I got a poem today. It was sent over email. It is a punch. Healing and sad. Both.
I got it from someone I went to high school with. We sat in class together sometimes. It was not a big school.
I had no idea. Not then. Not in the decades since. Not ever.
This person who chooses to be anonymous, to protect family members, wrote:
Do you remember me from High School?
What was I like,
way back then?
Was I quiet,
the smart girl,
all the time?
Or was I crazy,
on the edge,
or just weird?
Did you know that
I had a secret,
something I could–
should never tell?
That I was damaged–
on the inside,
of broken glass.
‘Cause there was a monster
in my bedroom.
He’d sneak in there
middle of the night.
It was my fault–
I could have stopped him.
I must have wanted it,
or so he said.
Could you see it–
see through to me,
to the little girl
Do you remember me
from High School?
Or is it how I thought, about you?
How I had
I want to cry and vomit and talk on the phone with this writer. It’s hard to make people understand.

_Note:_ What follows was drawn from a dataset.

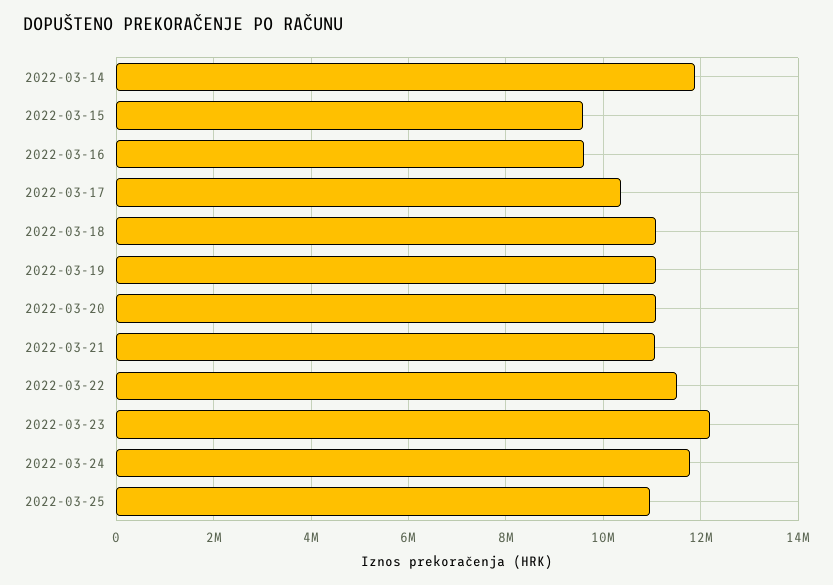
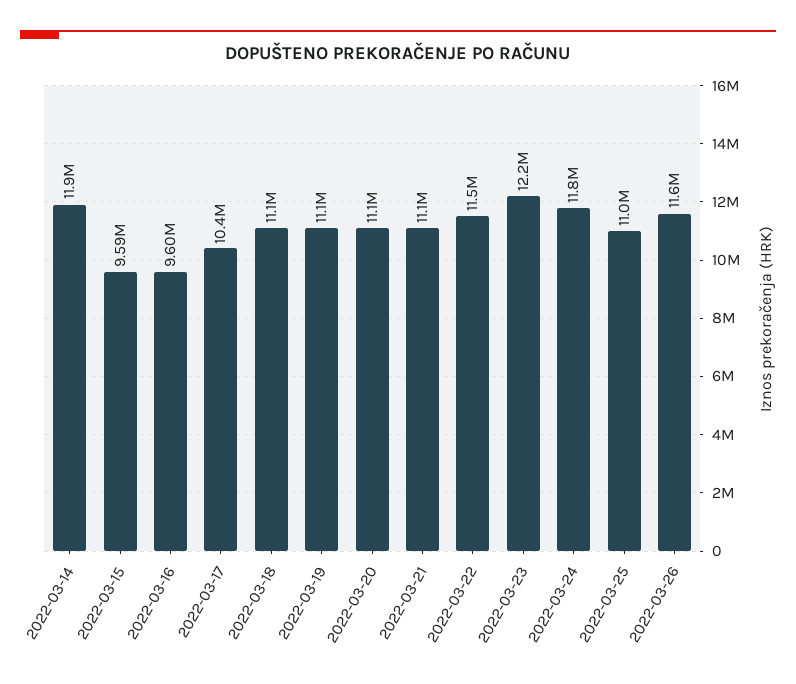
2022-03-26: none -> 11600000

I mean, there are plenty of people who cringe at the personal, the confessional, the stuff on Facebook. The stuff I post. The things others post that I share. It’s make people uncomfortable. It seems too private or too much or too often.
I get that. I do.
I don’t always love the issues, sports, photos or interests others share. Tom Brady or the climate going to catastrophe or the things I deem superficial or meaningless when I’m feeling judgy.
We can use or not use, like or not like whatever the heck we want on our own pages. But why I share, despite the not always positive feedback, is because of this.
We sat together, in class, growing up and were silent. Silence then. Silent since. For decades!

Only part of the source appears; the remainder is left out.